#### Work item
Please keep the pictures out and write out exactly the lines from the first in the data below through the one containing "(58, 314) none", both included.

- - - - -

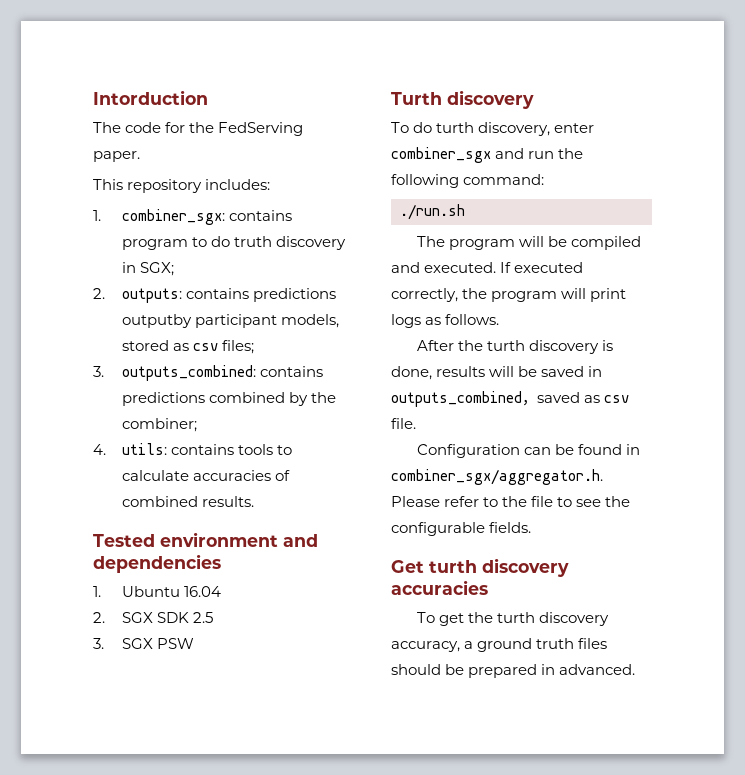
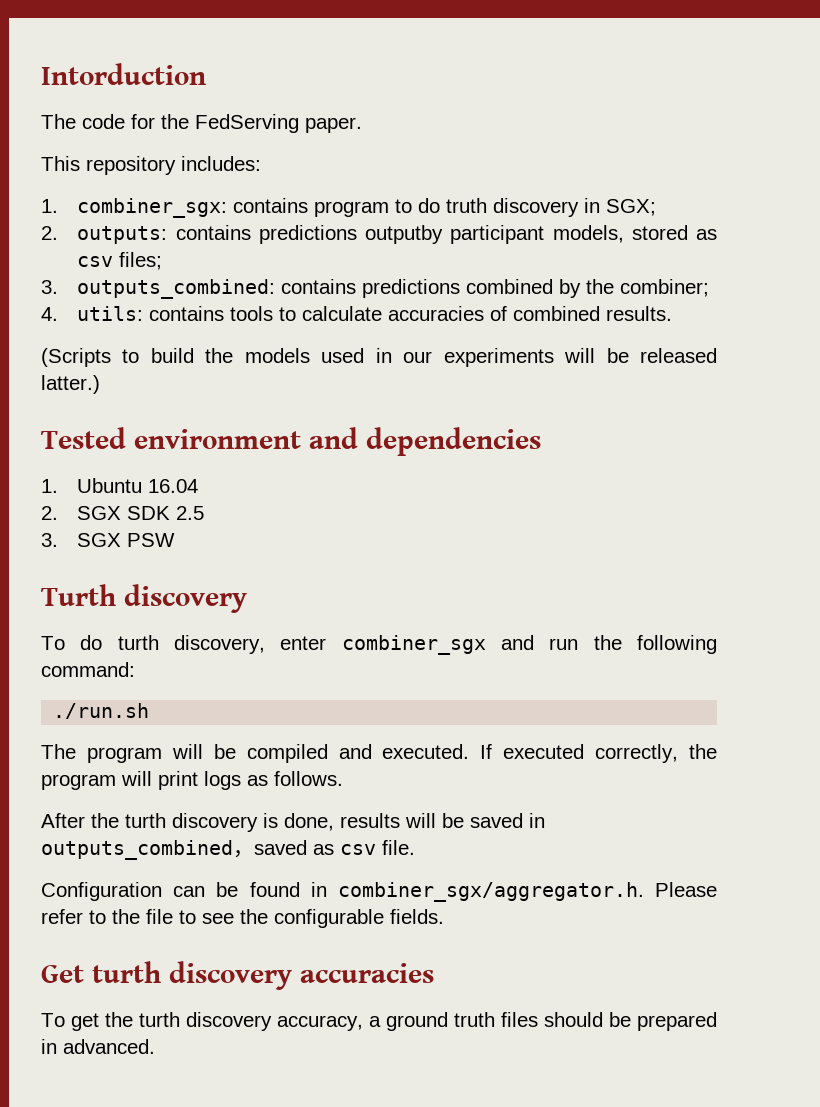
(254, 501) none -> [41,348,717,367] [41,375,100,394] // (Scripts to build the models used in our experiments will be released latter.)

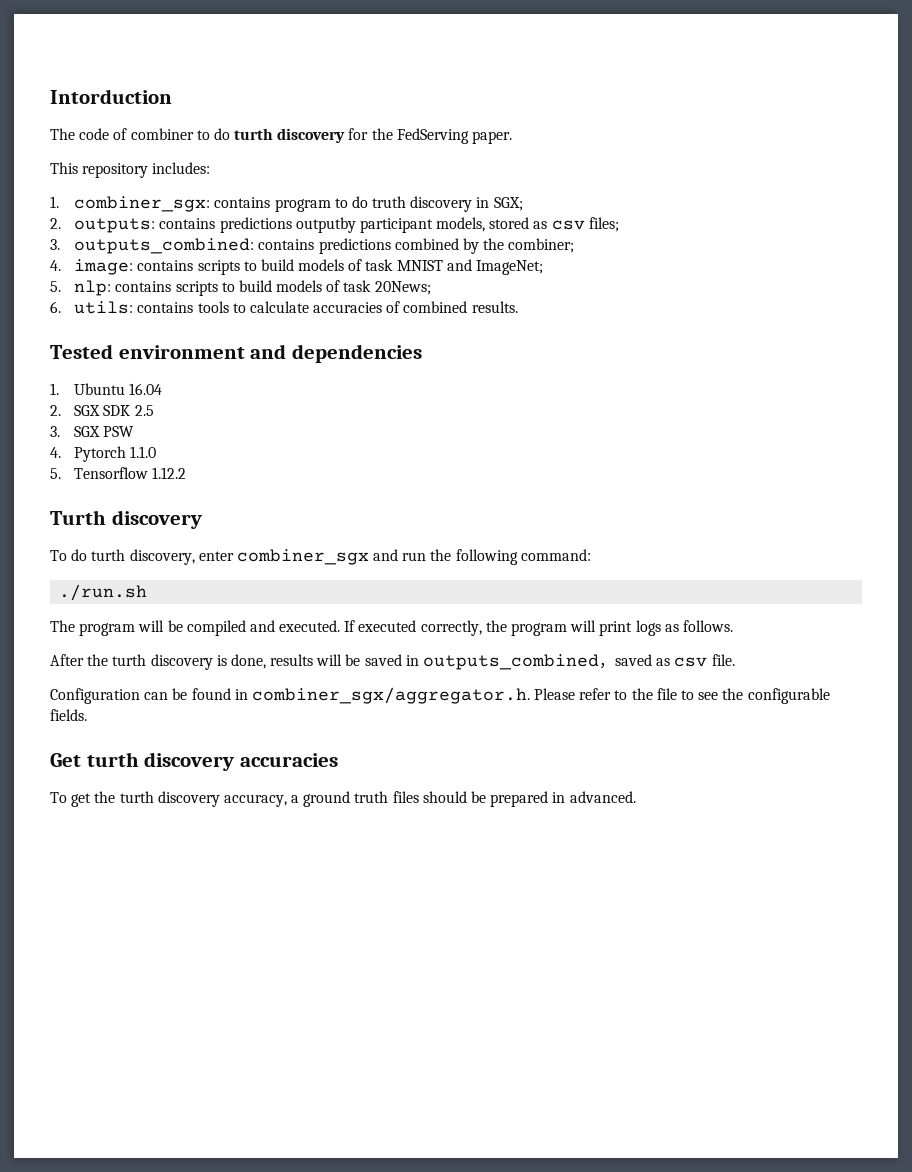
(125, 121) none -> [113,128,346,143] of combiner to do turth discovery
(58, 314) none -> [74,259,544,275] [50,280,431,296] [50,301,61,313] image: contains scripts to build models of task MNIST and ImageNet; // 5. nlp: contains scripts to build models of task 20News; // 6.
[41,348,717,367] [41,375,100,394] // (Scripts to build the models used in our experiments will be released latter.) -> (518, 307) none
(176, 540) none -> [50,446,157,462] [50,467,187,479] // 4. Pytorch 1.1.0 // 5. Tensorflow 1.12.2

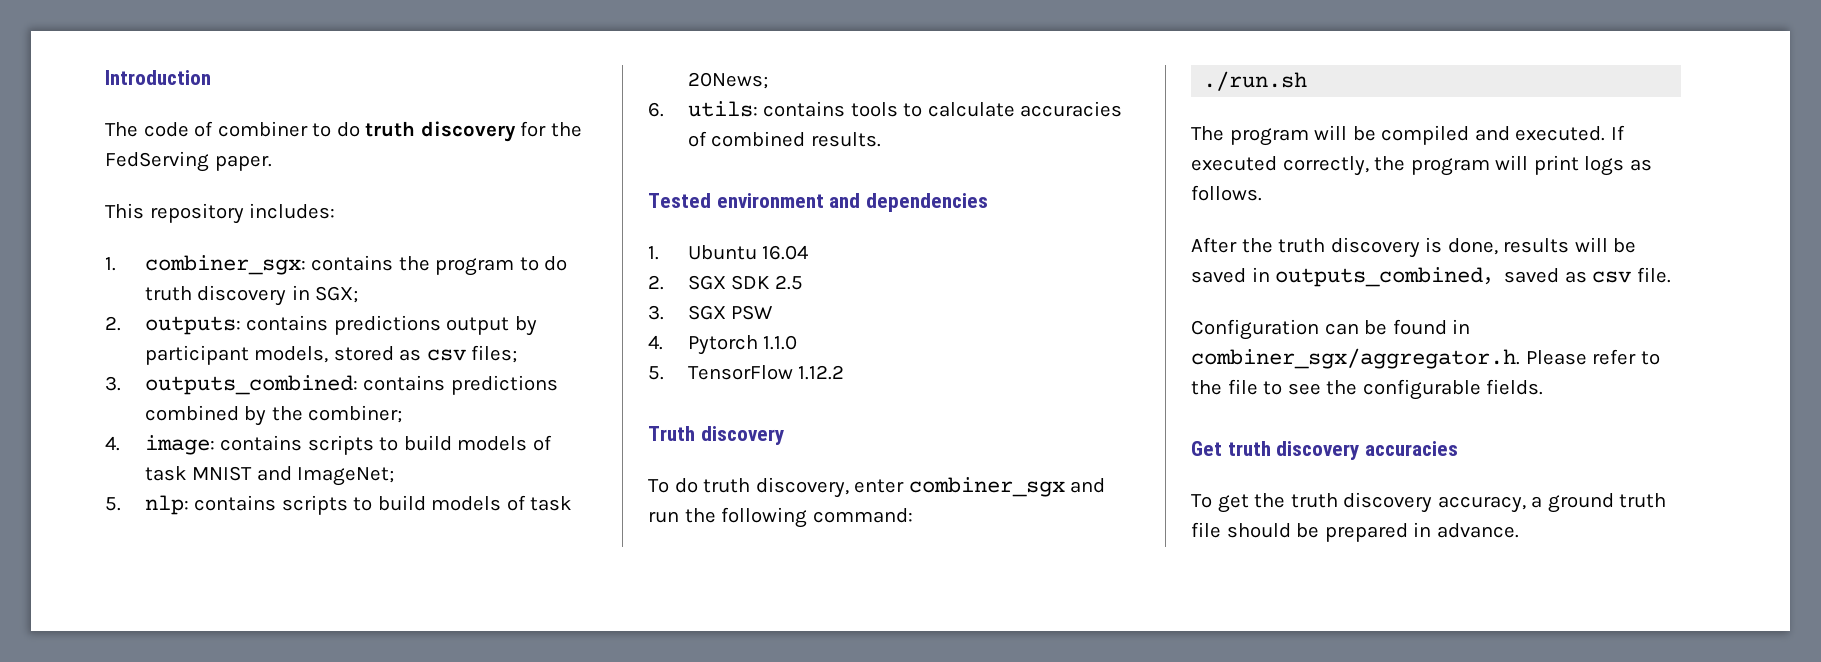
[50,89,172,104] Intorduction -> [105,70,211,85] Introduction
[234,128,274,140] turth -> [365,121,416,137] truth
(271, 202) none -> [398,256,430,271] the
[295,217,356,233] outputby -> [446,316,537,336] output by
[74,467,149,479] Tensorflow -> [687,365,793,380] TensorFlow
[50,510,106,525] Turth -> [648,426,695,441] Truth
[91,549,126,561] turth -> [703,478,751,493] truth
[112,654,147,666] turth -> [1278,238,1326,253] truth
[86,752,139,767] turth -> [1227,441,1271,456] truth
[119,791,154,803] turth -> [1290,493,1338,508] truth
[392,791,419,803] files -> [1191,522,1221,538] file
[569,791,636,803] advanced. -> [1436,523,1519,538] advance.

- - - - -

#### Task output
(254, 501) none -> [41,348,717,367] [41,375,100,394] // (Scripts to build the models used in our experiments will be released latter.)

(125, 121) none -> [113,128,346,143] of combiner to do turth discovery
(58, 314) none -> [74,259,544,275] [50,280,431,296] [50,301,61,313] image: contains scripts to build models of task MNIST and ImageNet; // 5. nlp: contains scripts to build models of task 20News; // 6.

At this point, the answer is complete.